08:41, March 14, 2012

BEIJING, March 13 (Xinhua) -- Officials from east China's Jiangxi have been pushing for support of a water project at the mouth of China's largest freshwater lake Poyang, but the potential impact of the project is still strongly disputed.

On the sidelines of parliament's annual session, officials and lawmakers from the province have been talking to media and meeting with central government departments to rally support.

"It's imperative to start the Poyang Lake water conserve project under the current circumstances," said Yao Mugen, a deputy to the National People's Congress (NPC) and vice governor of Jiangxi, where the lake is located, referring to the preparatory work the province has done over the years.

The planned water conservancy project at Poyang Lake has been described vaguely by the Jiangxi provincial government as a "multi-purpose program" that will improve the area's ecology, irrigation and water supply, while helping schistosomiasis prevention and boost the development of shipping, tourism and fishing industries.

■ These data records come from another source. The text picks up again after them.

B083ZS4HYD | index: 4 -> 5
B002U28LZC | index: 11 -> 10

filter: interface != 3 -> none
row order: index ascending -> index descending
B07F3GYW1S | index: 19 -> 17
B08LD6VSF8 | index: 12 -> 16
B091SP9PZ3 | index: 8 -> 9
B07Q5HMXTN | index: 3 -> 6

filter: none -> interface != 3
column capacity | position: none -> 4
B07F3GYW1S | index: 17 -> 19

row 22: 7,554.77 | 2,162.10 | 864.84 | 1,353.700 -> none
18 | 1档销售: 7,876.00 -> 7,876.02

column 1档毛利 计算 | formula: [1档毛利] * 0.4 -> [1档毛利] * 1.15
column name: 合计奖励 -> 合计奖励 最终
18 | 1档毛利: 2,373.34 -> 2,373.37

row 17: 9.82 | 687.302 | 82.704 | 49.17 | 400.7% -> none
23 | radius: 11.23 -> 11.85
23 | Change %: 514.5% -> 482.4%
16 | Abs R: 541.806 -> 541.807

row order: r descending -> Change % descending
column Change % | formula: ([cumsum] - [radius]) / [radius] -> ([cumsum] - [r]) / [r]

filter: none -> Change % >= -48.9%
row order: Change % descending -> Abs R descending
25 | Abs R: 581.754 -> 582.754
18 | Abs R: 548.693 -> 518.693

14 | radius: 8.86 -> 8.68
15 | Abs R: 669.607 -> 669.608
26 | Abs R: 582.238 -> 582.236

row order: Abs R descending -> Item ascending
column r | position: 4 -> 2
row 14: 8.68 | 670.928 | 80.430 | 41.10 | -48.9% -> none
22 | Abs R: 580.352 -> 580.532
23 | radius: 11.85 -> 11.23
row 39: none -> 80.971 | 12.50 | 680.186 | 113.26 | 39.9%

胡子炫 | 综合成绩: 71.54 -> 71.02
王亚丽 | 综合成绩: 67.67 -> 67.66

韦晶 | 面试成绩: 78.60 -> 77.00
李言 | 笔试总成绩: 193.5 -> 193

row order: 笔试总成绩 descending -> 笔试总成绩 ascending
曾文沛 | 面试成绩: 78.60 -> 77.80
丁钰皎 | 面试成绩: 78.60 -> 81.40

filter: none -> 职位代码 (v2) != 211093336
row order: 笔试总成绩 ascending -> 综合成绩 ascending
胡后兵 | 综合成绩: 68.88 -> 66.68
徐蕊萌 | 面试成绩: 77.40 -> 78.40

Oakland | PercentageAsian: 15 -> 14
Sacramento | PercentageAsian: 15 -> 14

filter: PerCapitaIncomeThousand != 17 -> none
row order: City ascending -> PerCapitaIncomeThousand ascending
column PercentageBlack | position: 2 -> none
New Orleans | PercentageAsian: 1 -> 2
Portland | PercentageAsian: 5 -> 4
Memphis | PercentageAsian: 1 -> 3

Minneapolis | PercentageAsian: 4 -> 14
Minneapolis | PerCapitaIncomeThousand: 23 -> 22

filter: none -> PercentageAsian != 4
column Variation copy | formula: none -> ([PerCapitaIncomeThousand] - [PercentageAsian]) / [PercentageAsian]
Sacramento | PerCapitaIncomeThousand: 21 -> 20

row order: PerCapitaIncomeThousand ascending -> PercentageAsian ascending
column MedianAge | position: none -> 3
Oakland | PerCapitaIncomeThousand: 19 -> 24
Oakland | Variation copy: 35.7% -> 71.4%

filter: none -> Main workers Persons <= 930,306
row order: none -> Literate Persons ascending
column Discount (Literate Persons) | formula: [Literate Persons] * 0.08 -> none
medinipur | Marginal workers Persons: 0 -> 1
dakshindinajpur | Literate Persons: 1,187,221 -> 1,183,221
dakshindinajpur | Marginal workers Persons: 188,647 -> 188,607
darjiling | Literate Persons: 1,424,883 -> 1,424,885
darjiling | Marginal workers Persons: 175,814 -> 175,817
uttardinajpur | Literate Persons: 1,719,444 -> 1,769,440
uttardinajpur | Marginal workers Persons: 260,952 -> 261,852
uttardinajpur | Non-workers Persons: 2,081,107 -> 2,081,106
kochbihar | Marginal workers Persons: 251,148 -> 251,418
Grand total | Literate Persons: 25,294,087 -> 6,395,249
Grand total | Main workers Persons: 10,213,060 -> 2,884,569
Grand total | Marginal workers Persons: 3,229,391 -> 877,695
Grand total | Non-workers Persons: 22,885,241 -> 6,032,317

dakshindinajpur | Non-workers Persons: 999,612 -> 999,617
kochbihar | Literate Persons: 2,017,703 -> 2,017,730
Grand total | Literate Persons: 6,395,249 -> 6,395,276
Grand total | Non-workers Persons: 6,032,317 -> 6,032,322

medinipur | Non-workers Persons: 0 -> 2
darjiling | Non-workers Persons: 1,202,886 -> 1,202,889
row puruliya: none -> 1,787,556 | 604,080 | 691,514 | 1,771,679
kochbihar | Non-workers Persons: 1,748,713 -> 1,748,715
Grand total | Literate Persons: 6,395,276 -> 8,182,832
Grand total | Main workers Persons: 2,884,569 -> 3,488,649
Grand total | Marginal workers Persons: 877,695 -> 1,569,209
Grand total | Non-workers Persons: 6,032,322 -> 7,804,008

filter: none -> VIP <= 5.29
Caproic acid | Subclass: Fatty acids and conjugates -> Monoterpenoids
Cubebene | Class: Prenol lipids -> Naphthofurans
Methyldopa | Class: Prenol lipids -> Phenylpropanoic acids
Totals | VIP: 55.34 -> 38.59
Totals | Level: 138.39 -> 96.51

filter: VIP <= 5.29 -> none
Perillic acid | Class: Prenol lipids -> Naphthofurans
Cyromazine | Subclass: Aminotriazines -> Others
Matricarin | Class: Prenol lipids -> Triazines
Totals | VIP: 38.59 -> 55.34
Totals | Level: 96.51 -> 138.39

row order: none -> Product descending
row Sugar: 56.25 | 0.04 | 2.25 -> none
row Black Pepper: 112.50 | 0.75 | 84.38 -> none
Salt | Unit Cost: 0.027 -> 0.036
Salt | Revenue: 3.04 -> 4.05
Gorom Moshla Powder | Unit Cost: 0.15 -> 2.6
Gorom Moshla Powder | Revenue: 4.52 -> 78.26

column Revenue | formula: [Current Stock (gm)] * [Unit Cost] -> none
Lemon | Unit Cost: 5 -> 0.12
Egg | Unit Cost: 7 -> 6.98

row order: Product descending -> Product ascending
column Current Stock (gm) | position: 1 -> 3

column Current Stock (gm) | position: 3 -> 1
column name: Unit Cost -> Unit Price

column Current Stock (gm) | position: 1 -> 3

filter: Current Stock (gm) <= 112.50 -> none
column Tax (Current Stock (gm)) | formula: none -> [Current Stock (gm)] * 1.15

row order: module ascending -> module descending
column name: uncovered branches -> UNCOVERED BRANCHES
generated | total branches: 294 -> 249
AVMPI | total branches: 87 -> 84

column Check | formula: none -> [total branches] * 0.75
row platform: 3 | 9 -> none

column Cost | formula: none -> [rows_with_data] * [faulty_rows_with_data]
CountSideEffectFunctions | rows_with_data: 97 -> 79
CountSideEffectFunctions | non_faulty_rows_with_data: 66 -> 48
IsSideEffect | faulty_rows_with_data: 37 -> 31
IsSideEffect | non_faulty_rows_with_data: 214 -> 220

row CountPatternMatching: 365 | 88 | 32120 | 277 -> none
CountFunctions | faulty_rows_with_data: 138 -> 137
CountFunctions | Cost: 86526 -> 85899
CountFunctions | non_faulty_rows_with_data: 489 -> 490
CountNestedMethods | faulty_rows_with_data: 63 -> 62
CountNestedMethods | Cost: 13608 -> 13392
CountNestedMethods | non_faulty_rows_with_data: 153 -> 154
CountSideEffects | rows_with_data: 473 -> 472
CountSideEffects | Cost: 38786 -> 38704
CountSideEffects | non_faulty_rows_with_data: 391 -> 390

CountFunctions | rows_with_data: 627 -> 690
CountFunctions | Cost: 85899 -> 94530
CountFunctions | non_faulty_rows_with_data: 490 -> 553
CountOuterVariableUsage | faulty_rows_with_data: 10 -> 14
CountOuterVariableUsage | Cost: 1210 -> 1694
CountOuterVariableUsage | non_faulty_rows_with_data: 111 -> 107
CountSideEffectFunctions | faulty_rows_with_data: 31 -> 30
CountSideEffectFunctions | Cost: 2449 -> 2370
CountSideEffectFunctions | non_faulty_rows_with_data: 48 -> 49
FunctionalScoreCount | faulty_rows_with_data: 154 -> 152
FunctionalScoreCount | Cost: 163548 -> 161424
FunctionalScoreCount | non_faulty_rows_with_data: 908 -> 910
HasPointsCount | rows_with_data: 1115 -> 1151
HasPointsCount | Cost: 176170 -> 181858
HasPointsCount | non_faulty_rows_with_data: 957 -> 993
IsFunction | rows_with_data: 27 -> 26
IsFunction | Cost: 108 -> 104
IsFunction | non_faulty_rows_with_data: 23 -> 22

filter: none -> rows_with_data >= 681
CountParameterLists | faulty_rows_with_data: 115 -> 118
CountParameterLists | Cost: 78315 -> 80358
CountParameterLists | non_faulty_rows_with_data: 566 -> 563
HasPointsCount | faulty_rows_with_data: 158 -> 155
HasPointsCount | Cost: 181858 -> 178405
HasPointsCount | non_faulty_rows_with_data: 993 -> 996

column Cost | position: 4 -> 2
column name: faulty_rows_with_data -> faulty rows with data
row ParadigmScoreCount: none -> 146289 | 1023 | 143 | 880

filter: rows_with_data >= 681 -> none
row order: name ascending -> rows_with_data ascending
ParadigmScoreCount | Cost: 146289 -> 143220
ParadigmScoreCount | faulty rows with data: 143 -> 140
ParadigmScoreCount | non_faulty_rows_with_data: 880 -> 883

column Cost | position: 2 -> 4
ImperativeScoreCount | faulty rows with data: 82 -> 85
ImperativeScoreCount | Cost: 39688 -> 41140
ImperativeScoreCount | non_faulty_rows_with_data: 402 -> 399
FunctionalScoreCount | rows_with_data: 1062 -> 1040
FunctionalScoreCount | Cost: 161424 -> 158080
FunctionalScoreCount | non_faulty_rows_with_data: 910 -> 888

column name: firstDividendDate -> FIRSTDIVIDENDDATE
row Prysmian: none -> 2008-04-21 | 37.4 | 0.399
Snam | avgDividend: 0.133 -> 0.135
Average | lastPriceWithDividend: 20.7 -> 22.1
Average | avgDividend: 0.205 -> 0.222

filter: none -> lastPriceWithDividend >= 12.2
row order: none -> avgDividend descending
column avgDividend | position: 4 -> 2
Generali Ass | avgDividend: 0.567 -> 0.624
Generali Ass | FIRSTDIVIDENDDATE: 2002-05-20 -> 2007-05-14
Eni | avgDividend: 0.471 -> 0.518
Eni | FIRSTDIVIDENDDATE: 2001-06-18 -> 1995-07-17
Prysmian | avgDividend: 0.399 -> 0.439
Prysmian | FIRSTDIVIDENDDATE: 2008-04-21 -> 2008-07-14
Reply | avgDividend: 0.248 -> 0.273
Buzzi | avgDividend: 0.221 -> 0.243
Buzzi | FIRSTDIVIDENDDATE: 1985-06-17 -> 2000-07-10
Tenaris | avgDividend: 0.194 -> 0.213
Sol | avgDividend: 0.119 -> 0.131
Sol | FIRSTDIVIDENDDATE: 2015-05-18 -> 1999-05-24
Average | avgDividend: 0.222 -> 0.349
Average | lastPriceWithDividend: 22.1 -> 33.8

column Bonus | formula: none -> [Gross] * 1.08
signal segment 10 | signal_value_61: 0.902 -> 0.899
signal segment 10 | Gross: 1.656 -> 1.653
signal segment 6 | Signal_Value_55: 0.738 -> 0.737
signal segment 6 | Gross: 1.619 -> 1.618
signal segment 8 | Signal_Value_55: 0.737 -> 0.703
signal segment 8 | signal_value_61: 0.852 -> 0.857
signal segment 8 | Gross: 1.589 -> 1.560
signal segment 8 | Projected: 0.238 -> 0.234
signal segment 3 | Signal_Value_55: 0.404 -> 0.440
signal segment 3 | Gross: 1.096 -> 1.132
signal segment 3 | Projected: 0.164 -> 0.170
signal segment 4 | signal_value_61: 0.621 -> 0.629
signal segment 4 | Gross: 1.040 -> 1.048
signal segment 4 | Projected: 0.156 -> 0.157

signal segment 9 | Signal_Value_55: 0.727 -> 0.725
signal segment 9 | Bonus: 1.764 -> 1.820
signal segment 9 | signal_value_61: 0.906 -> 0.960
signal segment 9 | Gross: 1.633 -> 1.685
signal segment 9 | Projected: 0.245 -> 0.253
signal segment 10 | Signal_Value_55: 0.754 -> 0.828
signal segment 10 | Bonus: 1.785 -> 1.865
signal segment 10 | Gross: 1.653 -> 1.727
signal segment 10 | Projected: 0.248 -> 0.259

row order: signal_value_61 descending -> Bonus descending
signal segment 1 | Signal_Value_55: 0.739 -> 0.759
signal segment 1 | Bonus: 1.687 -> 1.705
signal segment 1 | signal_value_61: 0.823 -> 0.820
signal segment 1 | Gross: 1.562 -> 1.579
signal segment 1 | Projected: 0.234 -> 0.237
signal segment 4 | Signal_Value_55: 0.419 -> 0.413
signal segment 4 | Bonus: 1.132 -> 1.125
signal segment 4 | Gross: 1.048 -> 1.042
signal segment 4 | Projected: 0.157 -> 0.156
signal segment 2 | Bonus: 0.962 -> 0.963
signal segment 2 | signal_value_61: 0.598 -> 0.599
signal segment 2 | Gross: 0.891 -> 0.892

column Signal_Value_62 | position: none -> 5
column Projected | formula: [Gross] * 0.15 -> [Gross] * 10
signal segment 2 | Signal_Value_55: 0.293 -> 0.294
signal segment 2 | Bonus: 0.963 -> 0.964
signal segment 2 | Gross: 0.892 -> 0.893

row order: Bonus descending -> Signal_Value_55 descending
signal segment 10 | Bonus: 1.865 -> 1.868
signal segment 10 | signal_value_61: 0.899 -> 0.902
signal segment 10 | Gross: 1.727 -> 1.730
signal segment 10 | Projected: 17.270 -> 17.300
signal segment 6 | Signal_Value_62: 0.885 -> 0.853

Local officials are reluctant to call the project "a dam," but rather describe it as "a sluice gate" at the mouth of Poyang where water from the lake flows into the Yangtze.

"In fact, the water conservancy project at Poyang Lake is a sluice gate, not a dam," said Hu Zhenpeng, who is also a deputy to the NPC, China's top legislature. "It will only help maintain water levels during the drought season but won't disturb the high water flows during the flood season."

Those who question the project said the water project could have a negative impact, as building a dam on the lake will cut off its link with the Yangtze, threaten the ecological system and might worsen droughts during the low-water season and destroy wetlands.

Damming the Poyang from the Yangtze river has also raised concerns that the project may affect water supply to the downstream of the river, particularly during drought seasons.

"The dam and its hydropower stations will bring disastrous damage to Poyang's ecology and wildlife," said Cao Wenxuan, a biologist with the Chinese Academy of Sciences.

Cao and 14 other academicians submitted a report to the State Council, or China's cabinet, opposing the proposal to construct a dam at the lake.